[[ RECORDS TO USE, beginning ]]

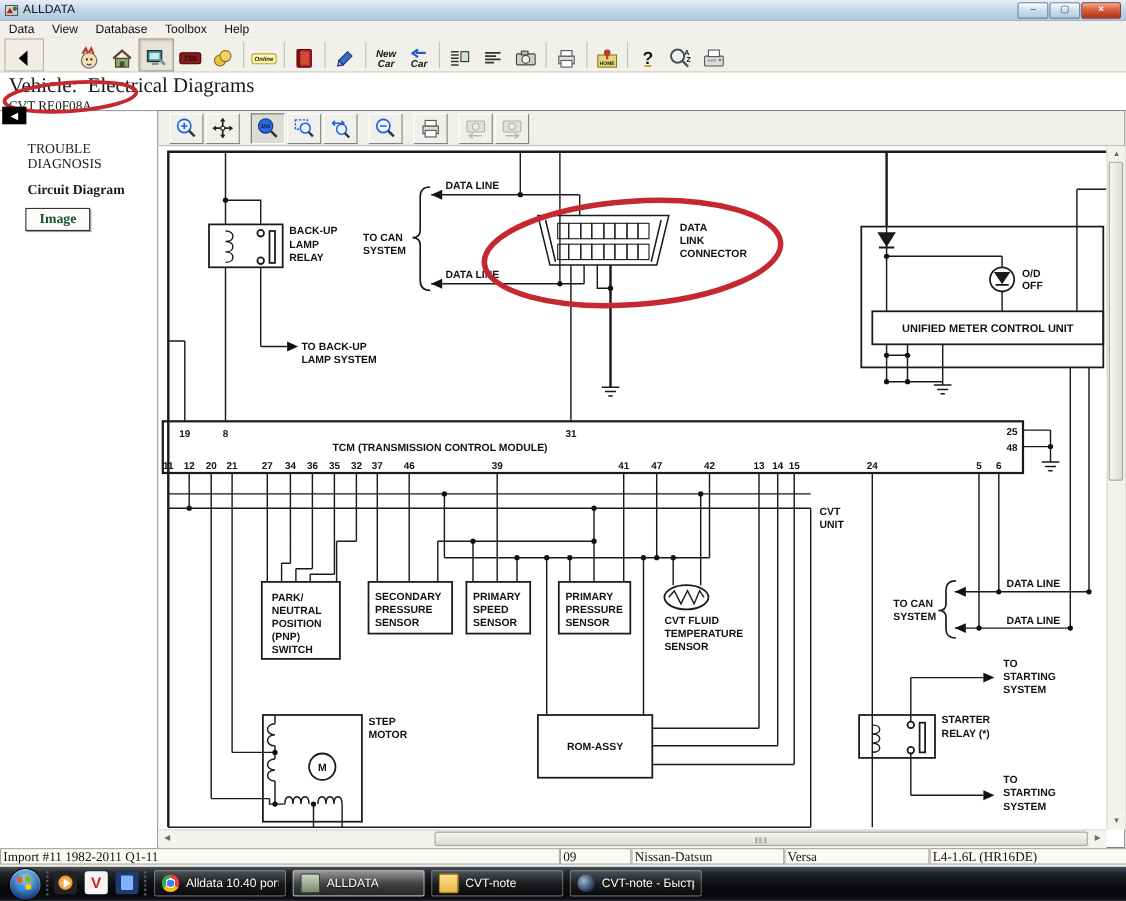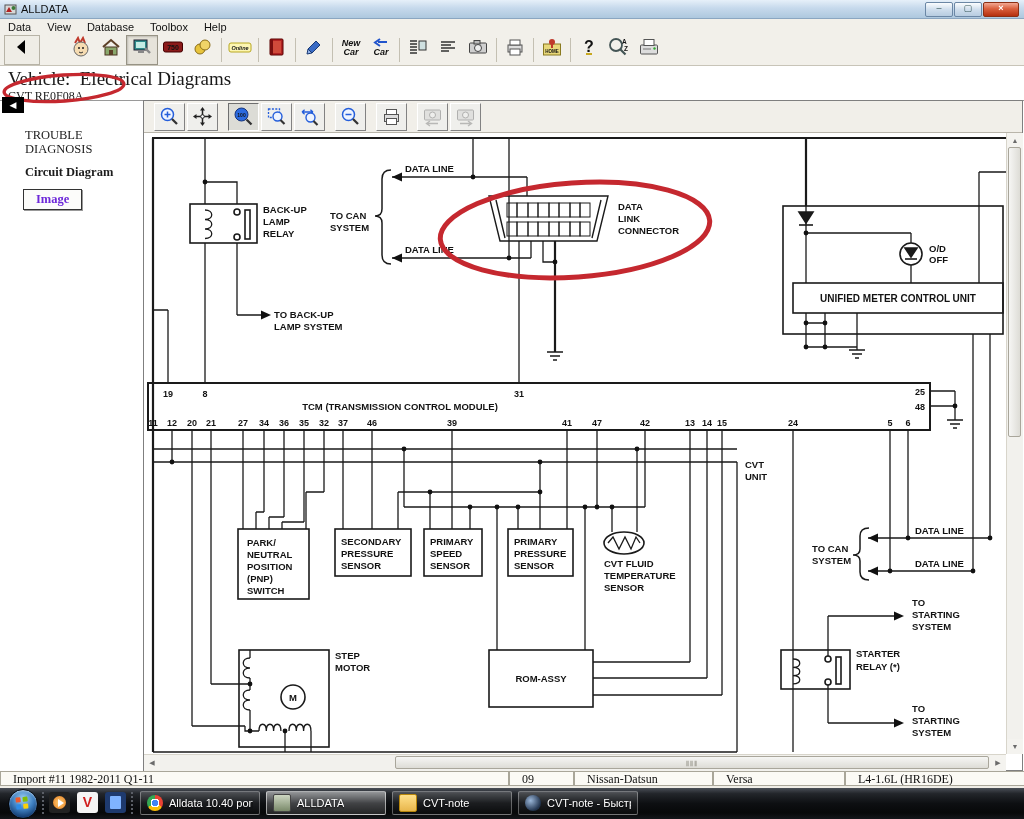--- a/index.html
+++ b/index.html
@@ -16,36 +16,36 @@
     background:linear-gradient(#fbfdfe,#cfdeed 50%,#b7cce0);font-size:9px;line-height:11px;
     text-align:center;color:#355}
   .cb.close{width:34px;background:linear-gradient(#f2a893,#d95f3d 45%,#b5300f);color:#fff;
     border-color:#8c2f14;font-weight:bold}
   
   .menubar{left:0;top:19px;width:1024px;height:15px;background:#f2f0ea;font-size:11px;
     display:flex;align-items:center;border-bottom:1px solid #e0ddd4}
   .mitem{padding:0 8px;color:#111}
   .toolbar{left:0;top:34px;width:1024px;height:31px;background:#f2f0ea;
     border-bottom:1px solid #c8c4b8;display:flex;align-items:center;padding-left:4px}
-  .tbtn{width:30px;height:28px;display:flex;align-items:flex-start;justify-content:center;flex:none}
+  .tbtn{width:30px;height:28px;display:flex;align-items:flex-end;justify-content:center;flex:none}
   .tbtn.pressed{border:1px solid #979385;background:#e6e3da;box-shadow:inset 1px 1px 2px rgba(0,0,0,.18)}
   .tbtn.bk{border:1px solid #b7b3a6;background:#efede6;width:34px;margin-right:26px}
   .tsep{width:1px;height:24px;background:#c4c0b2;margin:0 3px;flex:none}
   
   .vehhdr{left:0;top:66px;width:1024px;height:34px;background:#fff;border-bottom:1px solid #9a9a9a}
   .vtitle{position:absolute;left:8px;top:2px;font-family:"Liberation Serif",serif;font-size:19px;color:#1a1a1a}
   .vcode{position:absolute;left:8px;top:23px;font-family:"Liberation Serif",serif;font-size:12px;color:#1a1a1a}
   .backblk{left:2px;top:97px;width:22px;height:16px;background:#000;color:#fff;font-size:9px;
     text-align:center;line-height:16px}
   
   .sidehead{left:25px;top:128px;width:95px;font-family:"Liberation Serif",serif;font-weight:normal;
     font-size:12.5px;color:#1c1c1c;line-height:1.15}
   .sideitem{left:25px;top:165px;font-family:"Liberation Serif",serif;font-weight:bold;font-size:12.5px;color:#1c1c1c}
   .imgbtn{left:23px;top:189px;padding:2px 12px;border:1px solid #333;background:#fcfcfa;
-    font-family:"Liberation Serif",serif;font-weight:bold;font-size:12.5px;color:#6d28d9;
+    font-family:"Liberation Serif",serif;font-weight:bold;font-size:12.5px;color:#14532d;
     box-shadow:1px 1px 0 #999}
   
   .panel{left:143px;top:100px;width:880px;height:671px;border:1px solid #7f7f7f;background:#fff;box-sizing:border-box}
   .vtb{position:absolute;left:144px;top:101px;width:878px;height:32px;background:#f1efe9;
     border-bottom:1px solid #b9b5aa;display:flex;align-items:center;padding-left:10px;box-sizing:border-box}
   .vbtn{width:29px;height:26px;margin-right:2px;border:1px solid;border-color:#fff #828282 #828282 #fff;
     background:#efefec;display:flex;align-items:center;justify-content:center;flex:none}
   .vbtn.pressed{border-color:#6f6f6f #fff #fff #6f6f6f;background:#dcdcd6}
   .vbtn.dis svg{opacity:.45}
   .vgap{width:8px;flex:none}
@@ -55,21 +55,21 @@
   .hscroll{left:144px;top:754px;width:862px;height:16px;background:#f2f1ed;border-top:1px solid #d8d5cb}
   .sarrow{position:absolute;width:16px;height:15px;font-size:7px;color:#6b6b6b;text-align:center;line-height:15px;
     background:#f4f3ef}
   .thumb{position:absolute;background:linear-gradient(90deg,#f6f6f4,#dddcd6);border:1px solid #a9a69b;
     border-radius:2px;box-sizing:border-box}
   .thumbh{background:linear-gradient(180deg,#f6f6f4,#dddcd6)}
   .grip{position:absolute;color:#8a877c;font-size:7px;letter-spacing:1px}
   
   .sbar{left:0;top:771px;width:1024px;height:17px;background:#efede6}
   .scell{position:absolute;top:0;height:15px;border:1px solid #a9a699;background:#fbfaf5;
-    font-family:"Liberation Serif",serif;font-size:12px;color:#111;line-height:14px;padding-left:12px;
+    font-family:"Liberation Serif",serif;font-size:12px;color:#111;line-height:14px;padding-left:2px;
     box-sizing:border-box;overflow:hidden;white-space:nowrap}
   
   .taskbar{left:0;top:788px;width:1024px;height:31px;
     background:linear-gradient(180deg,#4a4f57 0%,#23262b 18%,#0d0f12 50%,#070809 80%,#14161a 100%)}
   .orb{position:absolute;left:8px;top:1px;width:28px;height:28px;border-radius:50%;
     background:radial-gradient(circle at 50% 32%,#9fd1f5 0%,#3e7fc0 45%,#123a6e 78%,#061a35 100%);
     border:1px solid #05070a;box-shadow:inset 0 1px 2px rgba(255,255,255,.6)}
   .flag{position:absolute;left:7px;top:7px;width:13px;height:13px;transform:rotate(-6deg)}
   .flag i{position:absolute;width:5px;height:5px;border-radius:1px}
   .qicon{position:absolute;top:4px;width:21px;height:21px;border-radius:3px}

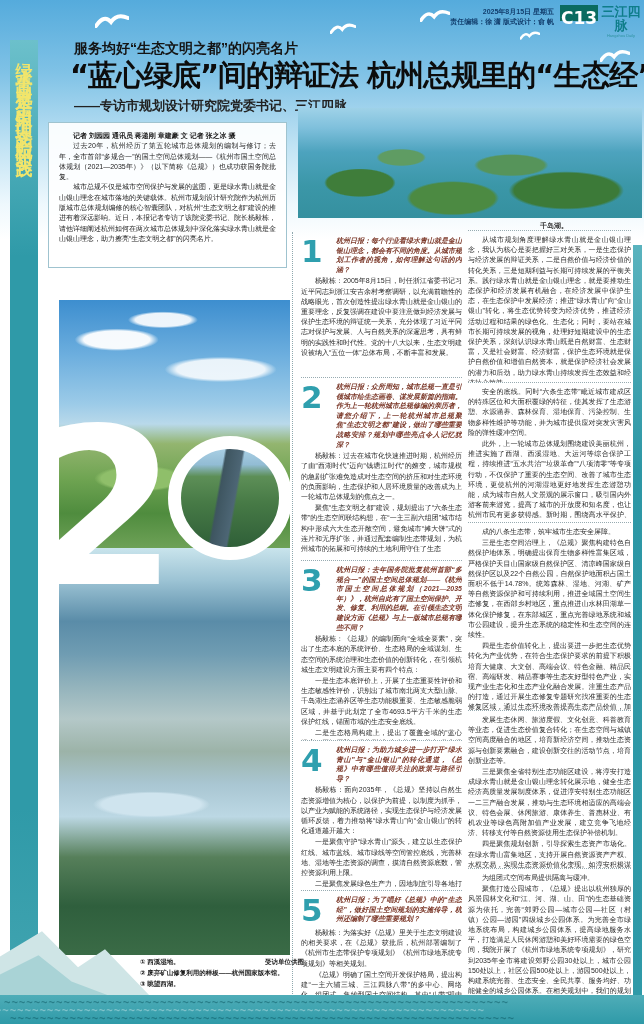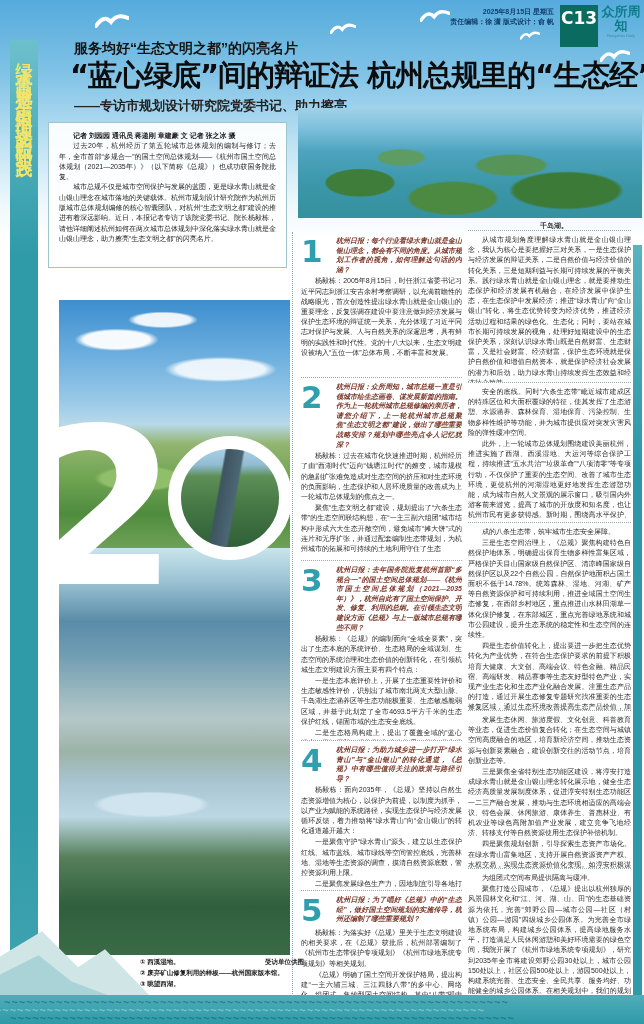--- a/index.html
+++ b/index.html
@@ -10,21 +10,21 @@
        background:linear-gradient(180deg,#55abdc 0%,#7fc2e6 30%,#c3e4f4 62%,#eef8fd 85%,#ffffff 100%);}
   .bird{position:absolute;}
   
   .leftbar{position:absolute;left:10px;top:40px;width:28px;height:984px;
            background:linear-gradient(180deg,#6cc0cb 0%,#2f9aa8 22%,#2f9aa8 78%,#45a6b2 100%);}
   .leftbar .slogan{position:absolute;left:50%;top:10px;transform:translateX(-50%);
            writing-mode:vertical-rl;text-orientation:upright;white-space:nowrap;
            color:#f2e56b;font-weight:bold;font-size:17px;letter-spacing:6px;}
   
   .mh-date{position:absolute;top:7px;right:90px;text-align:right;color:#123f6e;font-size:7px;line-height:10px;font-weight:bold;}
-  .mh-badge{position:absolute;top:5px;right:46px;width:38px;height:42px;background:#0a6b60;
+  .mh-badge{position:absolute;top:5px;right:46px;width:38px;height:16px;background:#0a6b60;
             color:#fff;font-weight:900;font-size:17px;text-align:center;line-height:26px;font-family:"DejaVu Sans",sans-serif;}
   .mh-logo{position:absolute;top:5px;right:2px;width:42px;text-align:center;color:#0e7d8a;}
   .mh-logo .cn{font-size:13px;font-weight:900;line-height:14px;}
   .mh-logo .en{font-size:4px;line-height:6px;color:#2f93a0;}
   
   .kicker{position:absolute;left:74px;top:40px;font-size:14px;font-weight:bold;color:#151515;}
   .headline{position:absolute;left:70px;top:56px;width:570px;font-size:29px;font-weight:900;color:#0c0c0c;
             font-family:"DejaVu Sans","Liberation Sans",sans-serif;letter-spacing:-1px;white-space:nowrap;}
   .subhead{position:absolute;left:74px;top:97px;font-size:13px;font-weight:bold;color:#222;}
   
@@ -120,27 +120,27 @@
   <div class="leftbar">
     <div class="slogan">绿水青山就是金山银山理念的杭州实践</div>
   </div>
 
   <div class="mh-date">
     <div>2025年8月15日 星期五</div>
     <div>责任编辑：徐 潇 版式设计：俞 帆</div>
   </div>
   <div class="mh-badge">C13</div>
   <div class="mh-logo">
-    <div class="cn">众所周知</div>
+    <div class="cn">三江四脉</div>
     <div class="en">Hangzhou Daily</div>
   </div>
 
   <div class="kicker">服务均好“生态文明之都”的闪亮名片</div>
   <div class="headline">“蓝心绿底”间的辩证法 杭州总规里的“生态经”</div>
-  <div class="subhead">——专访市规划设计研究院党委书记、助力擦亮</div>
+  <div class="subhead">——专访市规划设计研究院党委书记、三江四脉</div>
 
   <div class="photo-top"></div>
   <div class="photo-top-cap">千岛湖。</div>
 
   <div class="introbox">
     <p class="byline">记者 刘园园 通讯员 蒋递刚 章建豪 文 记者 张之冰 摄</p>
     <p>过去20年，杭州经历了第五轮城市总体规划的编制与修订；去年，全市首部“多规合一”的国土空间总体规划——《杭州市国土空间总体规划（2021—2035年）》（以下简称《总规》）也成功获国务院批复。</p>
     <p>城市总规不仅是城市空间保护与发展的蓝图，更是绿水青山就是金山银山理念在城市落地的关键载体。杭州市规划设计研究院作为杭州历版城市总体规划编修的核心智囊团队，对杭州“生态文明之都”建设的推进有着深远影响。近日，本报记者专访了该院党委书记、院长杨毅栋，请他详细阐述杭州如何在两次城市总体规划中深化落实绿水青山就是金山银山理念，助力擦亮“生态文明之都”的闪亮名片。</p>
   </div>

[[ RECORDS TO USE, end ]]

◆ PROBLEM TO WORK ON
Among the records, find every line holding the word "none" and copy it.

◆ SOLUTION TO THIS PROBLEM
-  .tbtn{width:30px;height:28px;display:flex;align-items:flex-start;justify-content:center;flex:none}
+  .tbtn{width:30px;height:28px;display:flex;align-items:flex-end;justify-content:center;flex:none}
   .tsep{width:1px;height:24px;background:#c4c0b2;margin:0 3px;flex:none}
     background:#efefec;display:flex;align-items:center;justify-content:center;flex:none}
   .vgap{width:8px;flex:none}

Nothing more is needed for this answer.